Lirih Dimas, begitu kalut bercampur takut yang teramat.
“Kenapa papah
membiarkan itu terjadi?” Tanya Karina dengan nada yang terdengar lembut namun
serius.
“Papah takut
dipecat makanya papah biarkan .” Jawab Dimas dengan suara yang sarat kejujuran.
Alasan Dimas
membuat Karina terhenyak, karena ia yakin kalau suaminya berkata apa adanya.
Dimas adalah korban konspirasi dan korupsi di perusahaannya.

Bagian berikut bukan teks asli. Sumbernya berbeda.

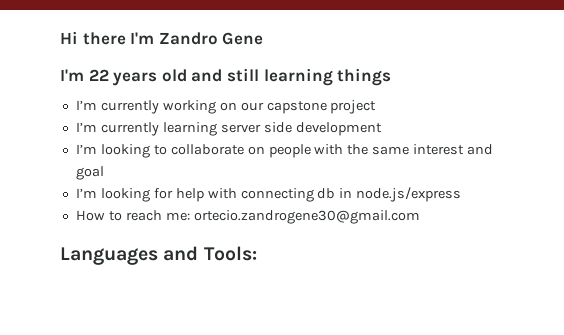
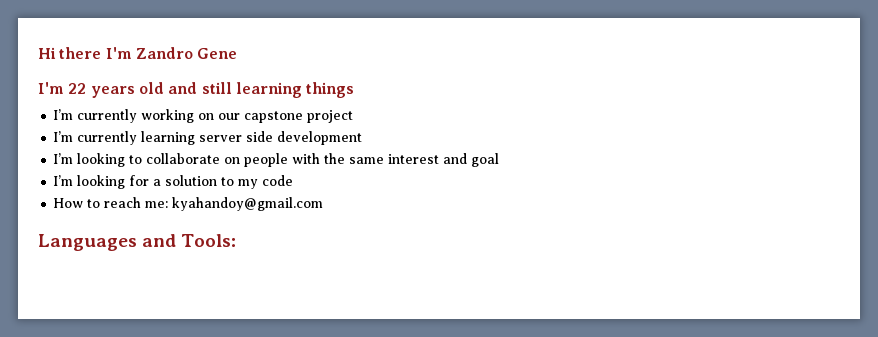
[175,187,462,202] help with connecting db in node.js/express -> [153,175,294,189] a solution to my code
[193,210,420,224] ortecio.zandrogene30@gmail.com -> [172,197,324,211] kyahandoy@gmail.com

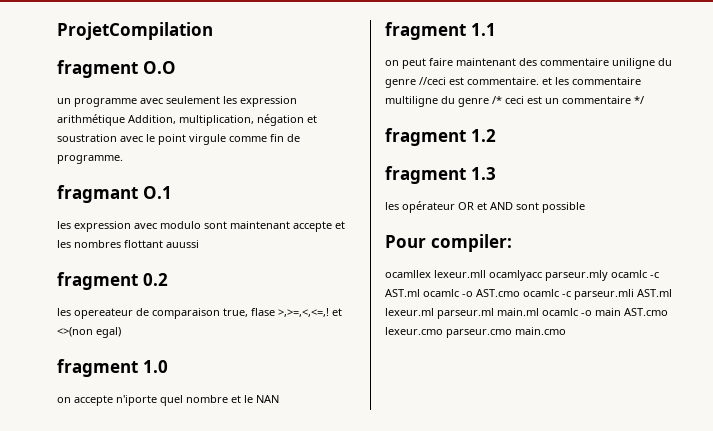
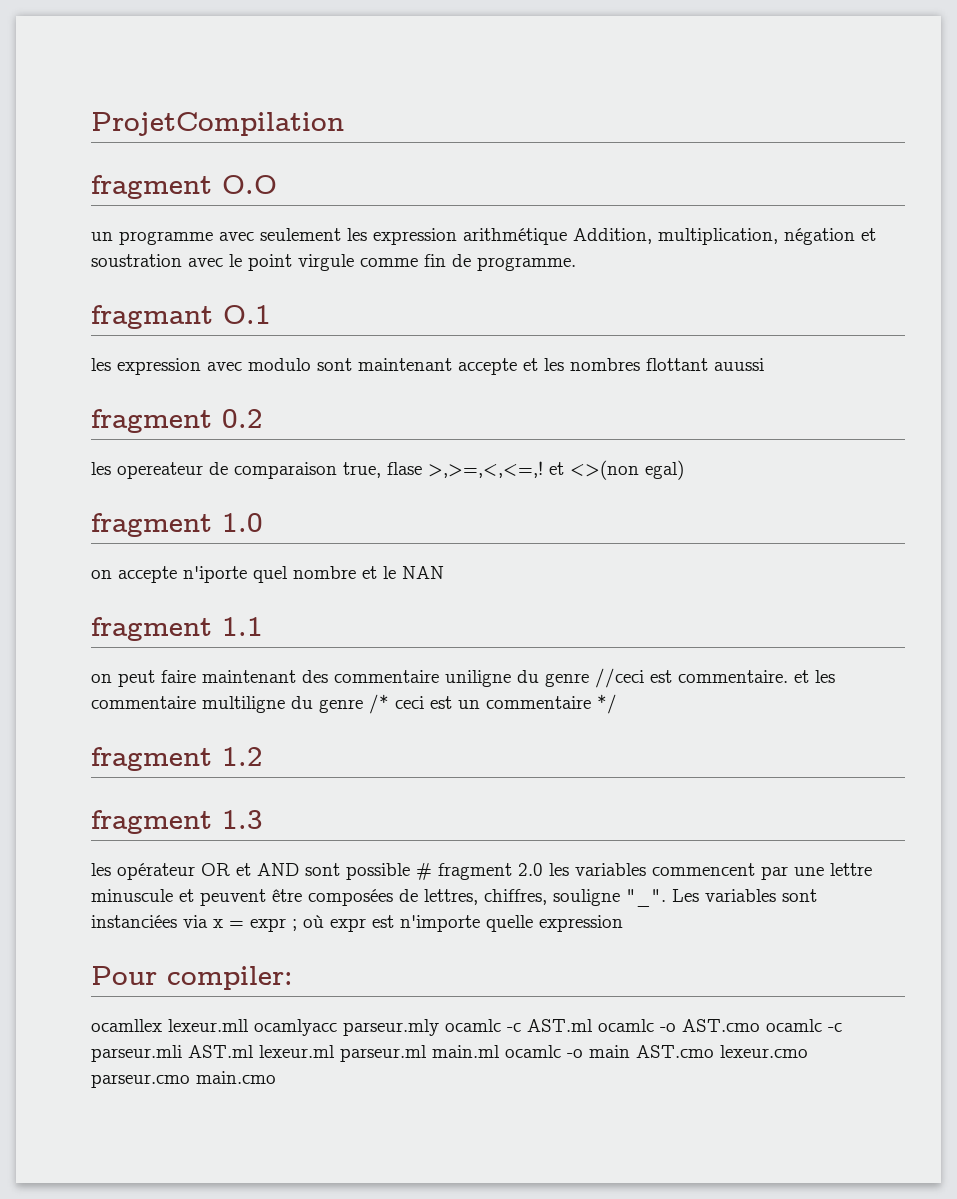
(585, 207) none -> [416,863,872,880] [91,889,817,907] [91,915,623,932] # fragment 2.0 les variables commencent par une lettre minuscule et peuvent être composées de lettres, chiffres, souligne "_". Les variables sont instanciées via x = expr ; où expr est n'importe quelle expression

Kini perasaan
wanita itu berkecamuk hebat, semua perasaan bercampur, namun yang pasti
perasaan sedihlah yang paling dominan. Karina menggenggam tangan Dimas untuk
memberi ketenangan dan kekuatan karena Karina sadar kalau dukunganlah yang
diperlukan Dimas saat ini.
“Sudahlah, jangan
terlalu dipikirkan.” Ucap Karina lembut sembari menggoyang kecil jemari Dimas.
“Maafkan papah.”
Kembali Dimas mengungkapkan penyesalannya.
Karina
tersenyum, kemudian melajukan lagi mobil menuju rumah kediaman mereka dengan
perasaan yang tak menentu. Walau demikian, Karina tetap berusaha memperlihatkan
ketegaran dan semangat hidupnya. Berbeda dengan sang istri yang terus
memperlihatkan ketegaran, Dimas terlihat lebih lemah.